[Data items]
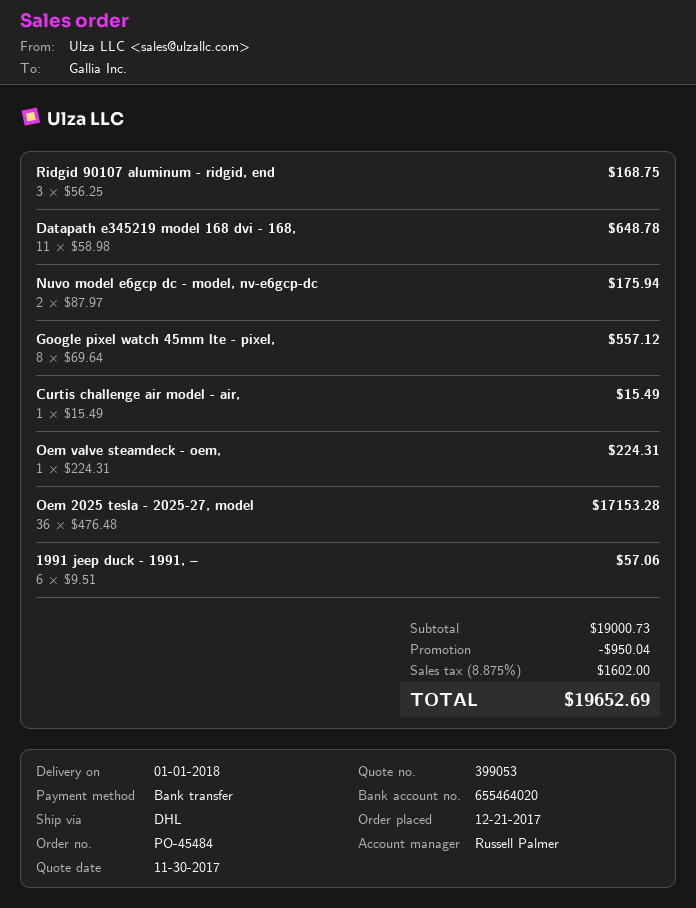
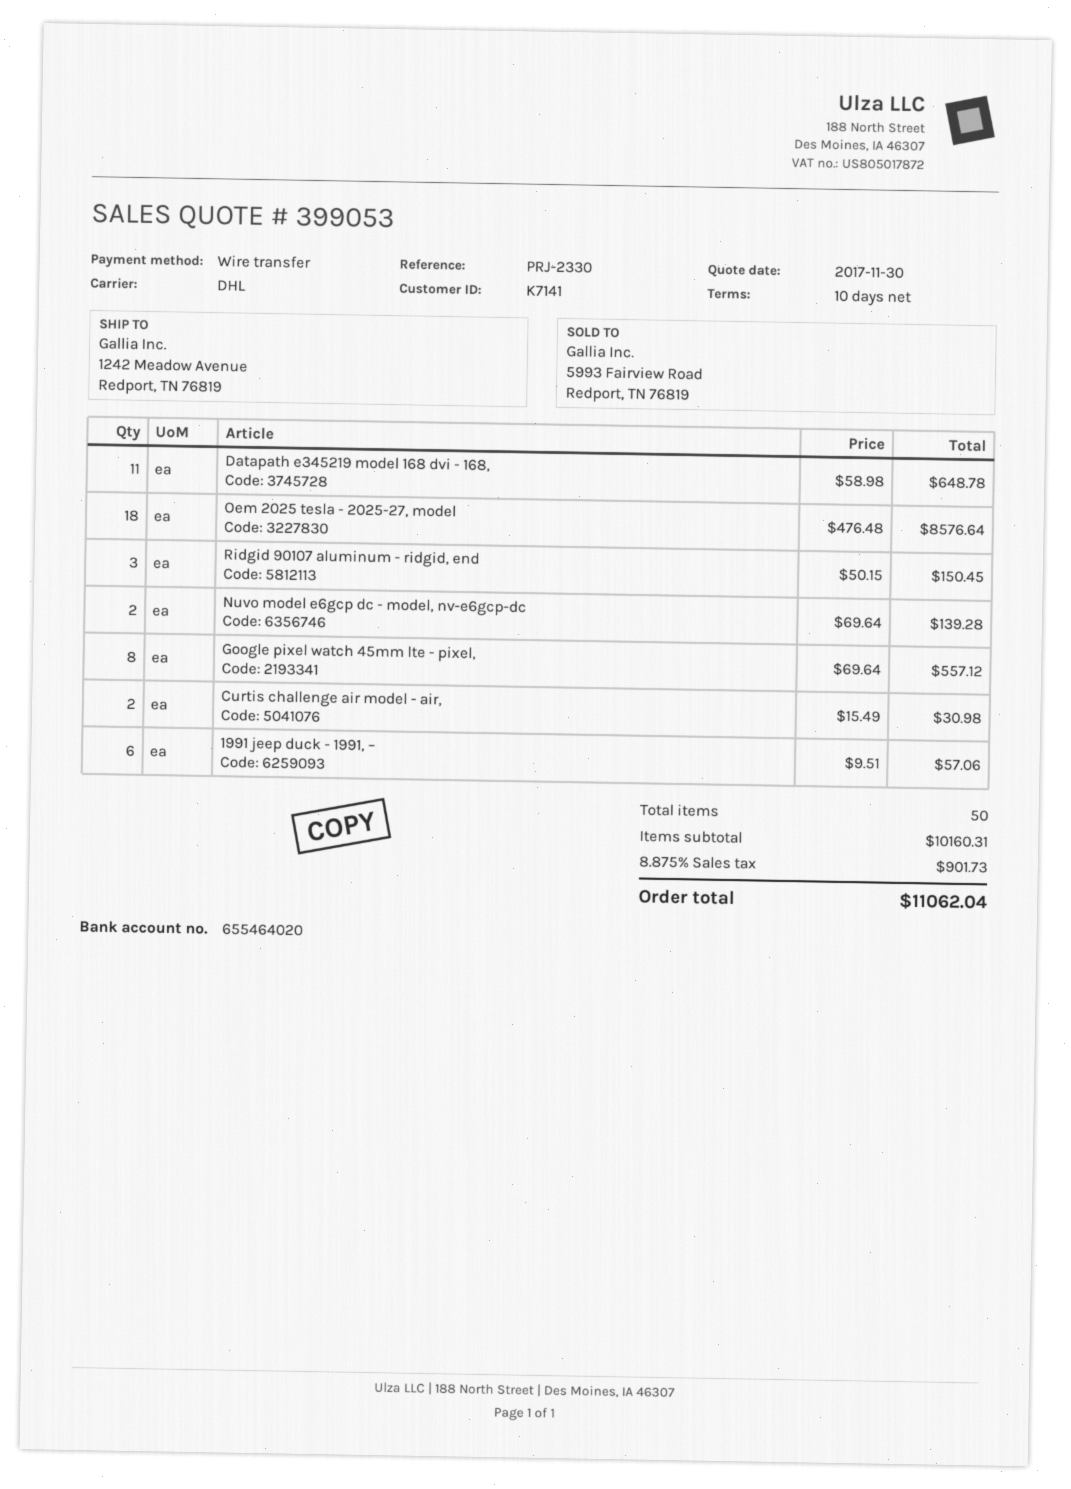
Ridgid 90107 aluminum - ridgid, end: 3 x 56.25 = 168.75 -> 3 x 50.15 = 150.45
Nuvo model e6gcp dc - model, nv-e6gcp-dc: 2 x 87.97 = 175.94 -> 2 x 69.64 = 139.28
Curtis challenge air model - air,: 1 x 15.49 = 15.49 -> 2 x 15.49 = 30.98
Oem valve steamdeck - oem,: 1 x 224.31 = 224.31 -> none
Oem 2025 tesla - 2025-27, model: 36 x 476.48 = 17153.28 -> 18 x 476.48 = 8576.64
subtotal: 19000.73 -> 10160.31
discount: 950.04 -> none
tax: 8.875% = 1602.00 -> 8.875% = 901.73
total: 19652.69 -> 11062.04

▶ **What this task involves**: The required output is the line holding "Oem 2025 tesla" plus every line after it in the data, reproduced exactly.

▶ **Response below**:
Oem 2025 tesla - 2025-27, model: 36 x 476.48 = 17153.28 -> 18 x 476.48 = 8576.64
subtotal: 19000.73 -> 10160.31
discount: 950.04 -> none
tax: 8.875% = 1602.00 -> 8.875% = 901.73
total: 19652.69 -> 11062.04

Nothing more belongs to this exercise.